* Exercise requirements
Transcribe the material verbatim, starting at its first line and stopping once the line containing "- Similarly, in" has been given; no picture should appear.

* Task material
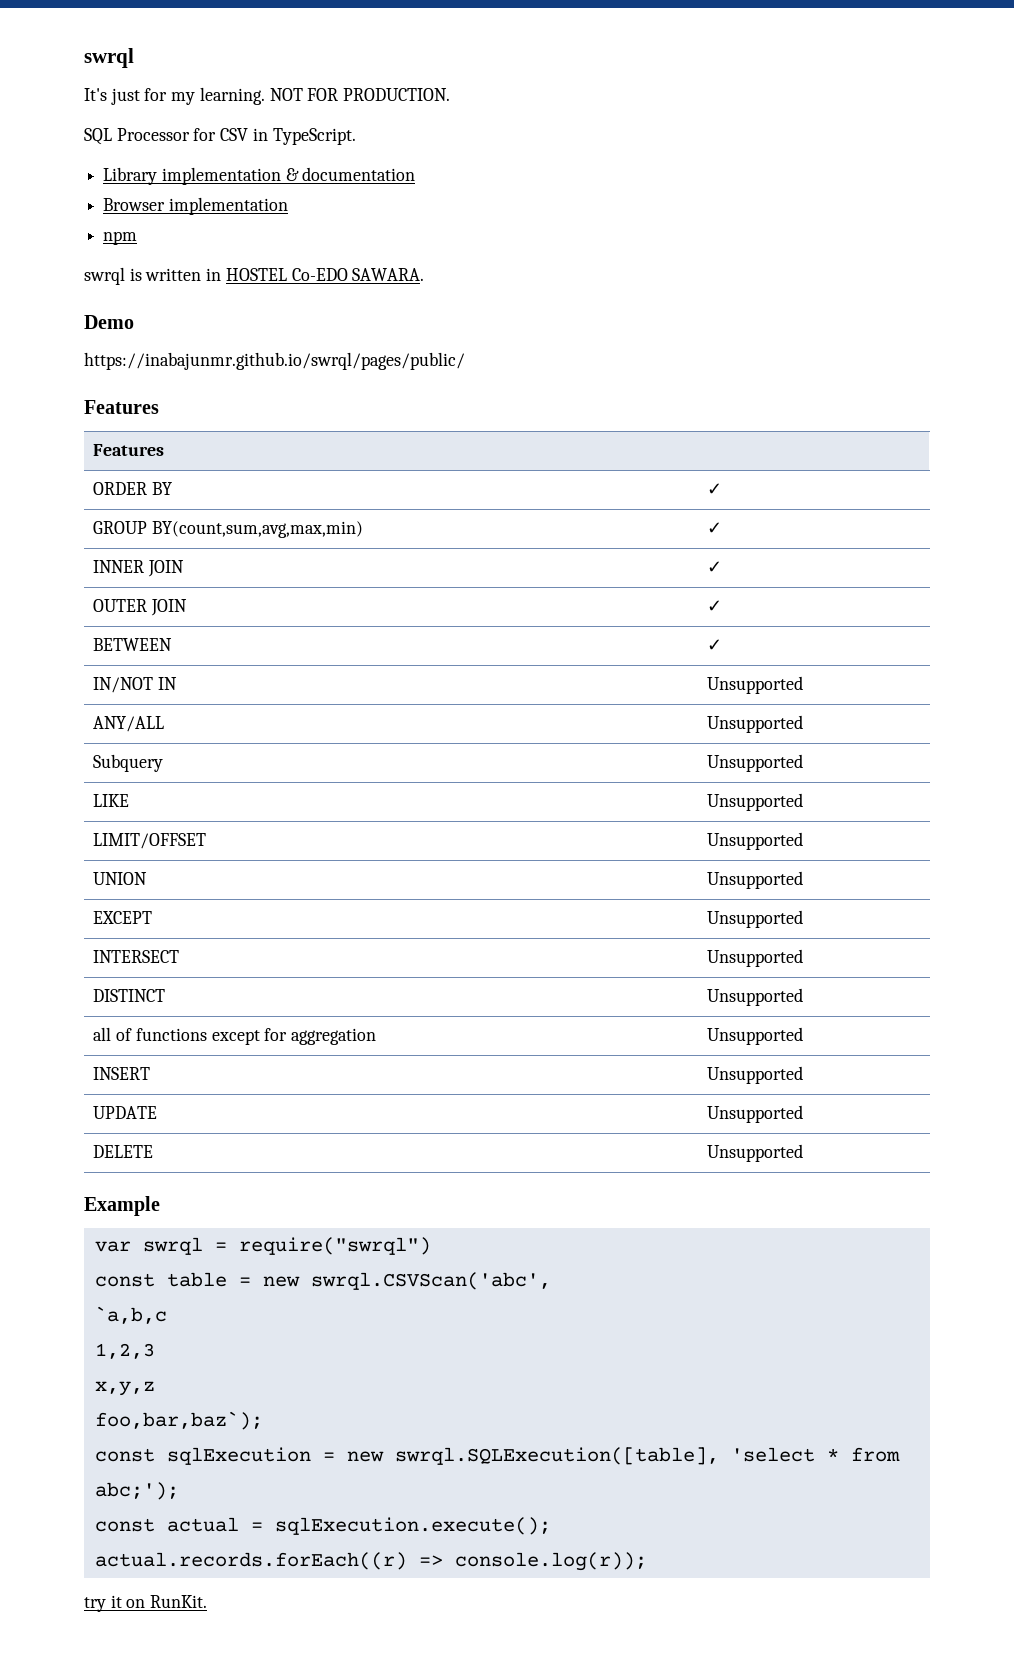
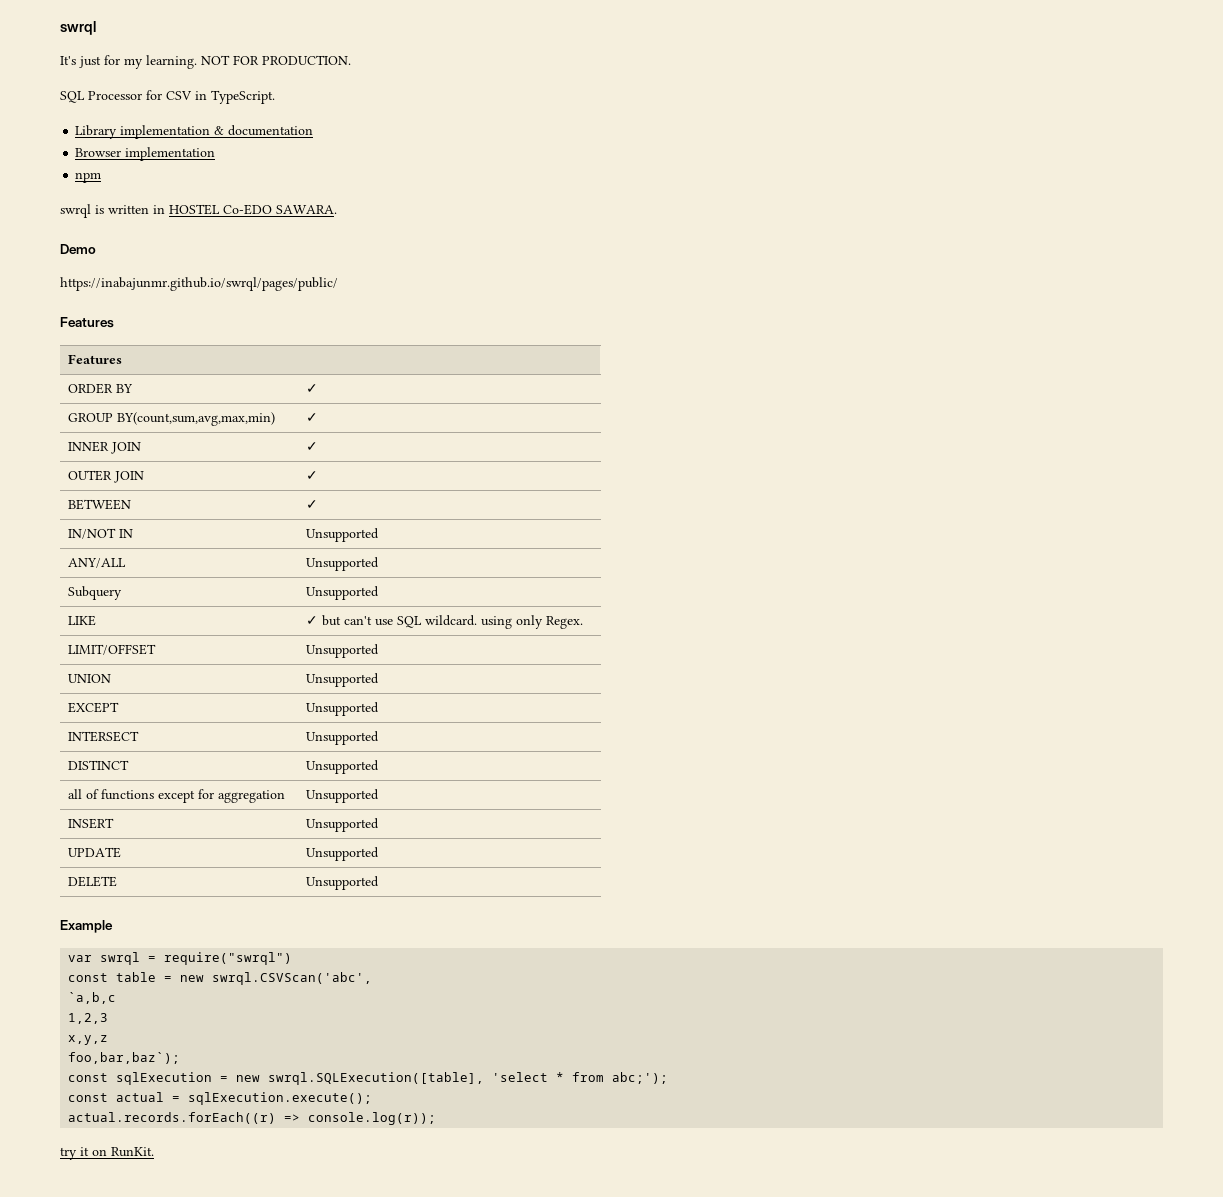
- LIKE | Unsupported
+ LIKE | ✓ but can't use SQL wildcard. using only Regex.

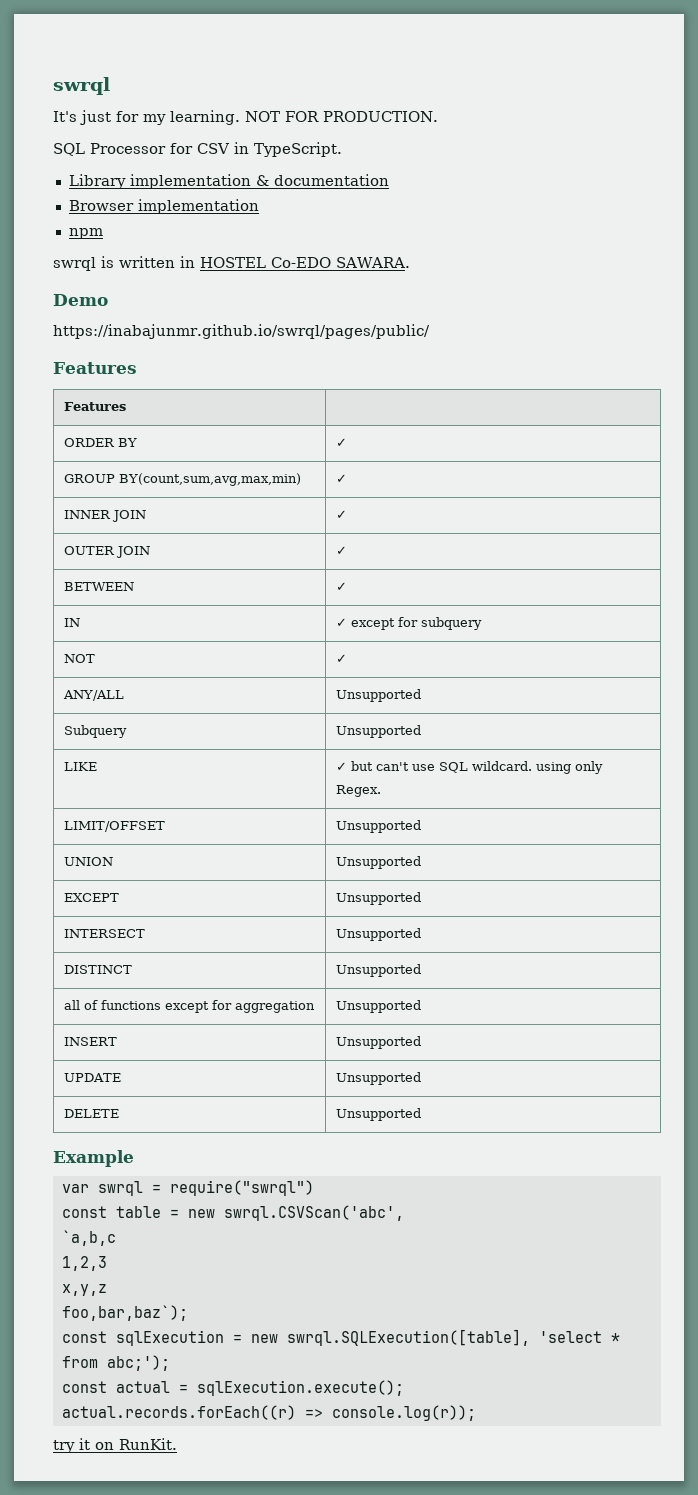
- IN/NOT IN | Unsupported
+ IN | ✓ except for subquery
+ NOT | ✓

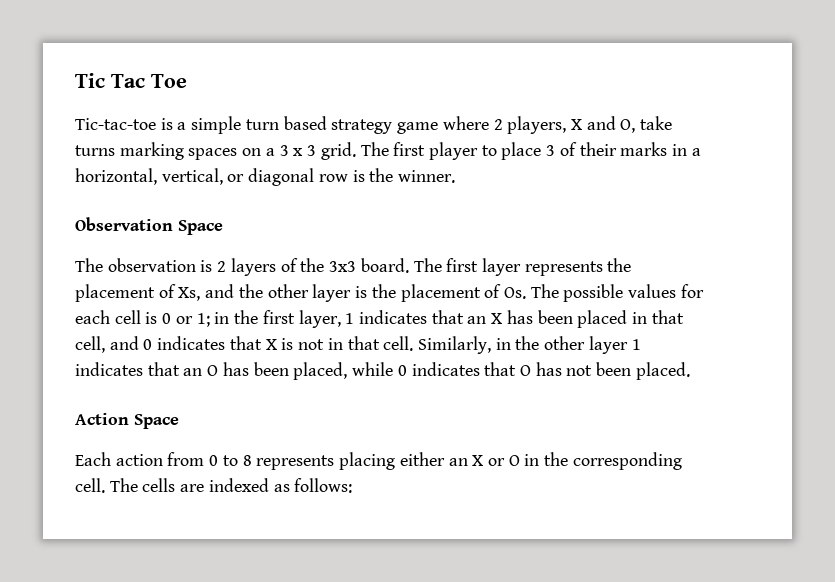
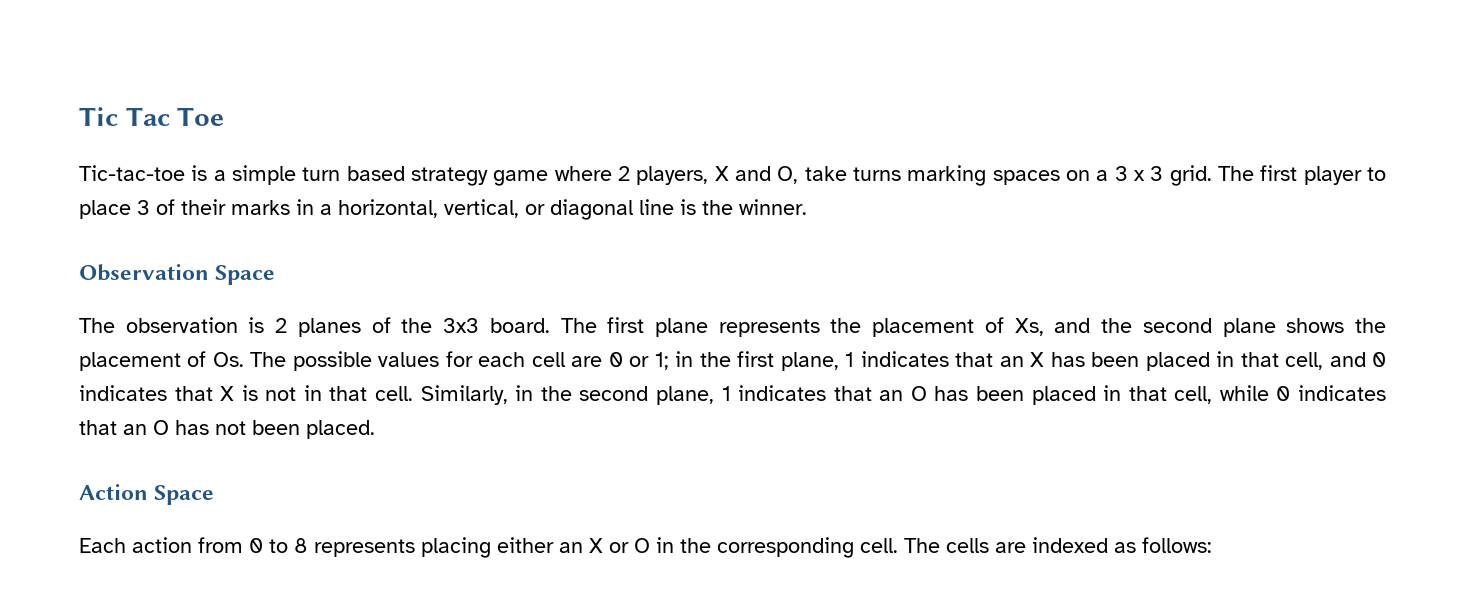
- The first player to place 3 of their marks in a horizontal, vertical, or diagonal row is the winner.
+ The first player to place 3 of their marks in a horizontal, vertical, or diagonal line is the winner.
- The observation is 2 layers of the 3x3 board.
+ The observation is 2 planes of the 3x3 board.
- The first layer represents the placement of Xs, and the other layer is the placement of Os. The possible values for each cell is 0 or 1; in the first layer, 1 indicates that an X has been placed in that cell, and 0 indicates that X is not in that cell.
+ The first plane represents the placement of Xs, and the second plane shows the placement of Os. The possible values for each cell are 0 or 1; in the first plane, 1 indicates that an X has been placed in that cell, and 0 indicates that X is not in that cell.
- Similarly, in the other layer 1 indicates that an O has been placed, while 0 indicates that O has not been placed.
+ Similarly, in the second plane, 1 indicates that an O has been placed in that cell, while 0 indicates that an O has not been placed.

* Response area
- LIKE | Unsupported
+ LIKE | ✓ but can't use SQL wildcard. using only Regex.

- IN/NOT IN | Unsupported
+ IN | ✓ except for subquery
+ NOT | ✓

- The first player to place 3 of their marks in a horizontal, vertical, or diagonal row is the winner.
+ The first player to place 3 of their marks in a horizontal, vertical, or diagonal line is the winner.
- The observation is 2 layers of the 3x3 board.
+ The observation is 2 planes of the 3x3 board.
- The first layer represents the placement of Xs, and the other layer is the placement of Os. The possible values for each cell is 0 or 1; in the first layer, 1 indicates that an X has been placed in that cell, and 0 indicates that X is not in that cell.
+ The first plane represents the placement of Xs, and the second plane shows the placement of Os. The possible values for each cell are 0 or 1; in the first plane, 1 indicates that an X has been placed in that cell, and 0 indicates that X is not in that cell.
- Similarly, in the other layer 1 indicates that an O has been placed, while 0 indicates that O has not been placed.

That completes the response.